[Material for this task Boundary: Start]
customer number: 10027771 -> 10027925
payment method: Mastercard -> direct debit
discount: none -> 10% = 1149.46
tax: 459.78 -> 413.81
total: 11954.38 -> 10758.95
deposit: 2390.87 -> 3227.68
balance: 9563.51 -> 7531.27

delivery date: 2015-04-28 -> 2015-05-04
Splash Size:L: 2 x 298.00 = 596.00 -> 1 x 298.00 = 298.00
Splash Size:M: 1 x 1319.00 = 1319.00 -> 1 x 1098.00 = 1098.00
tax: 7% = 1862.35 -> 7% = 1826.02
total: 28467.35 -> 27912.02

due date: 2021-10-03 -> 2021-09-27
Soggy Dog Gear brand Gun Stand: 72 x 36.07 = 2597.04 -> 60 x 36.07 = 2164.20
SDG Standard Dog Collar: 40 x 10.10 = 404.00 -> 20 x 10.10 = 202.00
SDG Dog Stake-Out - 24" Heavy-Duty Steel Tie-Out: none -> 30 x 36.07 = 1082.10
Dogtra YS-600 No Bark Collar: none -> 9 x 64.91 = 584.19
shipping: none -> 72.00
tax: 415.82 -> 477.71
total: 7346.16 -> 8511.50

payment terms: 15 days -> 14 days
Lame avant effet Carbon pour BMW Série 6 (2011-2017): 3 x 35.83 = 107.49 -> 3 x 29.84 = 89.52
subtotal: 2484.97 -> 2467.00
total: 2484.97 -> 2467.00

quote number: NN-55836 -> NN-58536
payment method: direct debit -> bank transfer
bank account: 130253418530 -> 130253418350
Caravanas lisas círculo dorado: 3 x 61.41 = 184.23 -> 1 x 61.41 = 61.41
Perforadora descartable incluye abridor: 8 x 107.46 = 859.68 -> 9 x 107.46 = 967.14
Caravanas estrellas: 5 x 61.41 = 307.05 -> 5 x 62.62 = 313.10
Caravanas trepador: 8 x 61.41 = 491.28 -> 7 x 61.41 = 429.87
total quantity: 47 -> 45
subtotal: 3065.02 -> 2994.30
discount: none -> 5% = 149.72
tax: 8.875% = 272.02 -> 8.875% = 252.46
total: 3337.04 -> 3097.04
[Material for this task Boundary: End]
Beginning at the top of the records above, transcribe each line exactly up to and including the line that holds "due date: 2021-10-03 -> 2021-09-27".

Result of this task »
customer number: 10027771 -> 10027925
payment method: Mastercard -> direct debit
discount: none -> 10% = 1149.46
tax: 459.78 -> 413.81
total: 11954.38 -> 10758.95
deposit: 2390.87 -> 3227.68
balance: 9563.51 -> 7531.27

delivery date: 2015-04-28 -> 2015-05-04
Splash Size:L: 2 x 298.00 = 596.00 -> 1 x 298.00 = 298.00
Splash Size:M: 1 x 1319.00 = 1319.00 -> 1 x 1098.00 = 1098.00
tax: 7% = 1862.35 -> 7% = 1826.02
total: 28467.35 -> 27912.02

due date: 2021-10-03 -> 2021-09-27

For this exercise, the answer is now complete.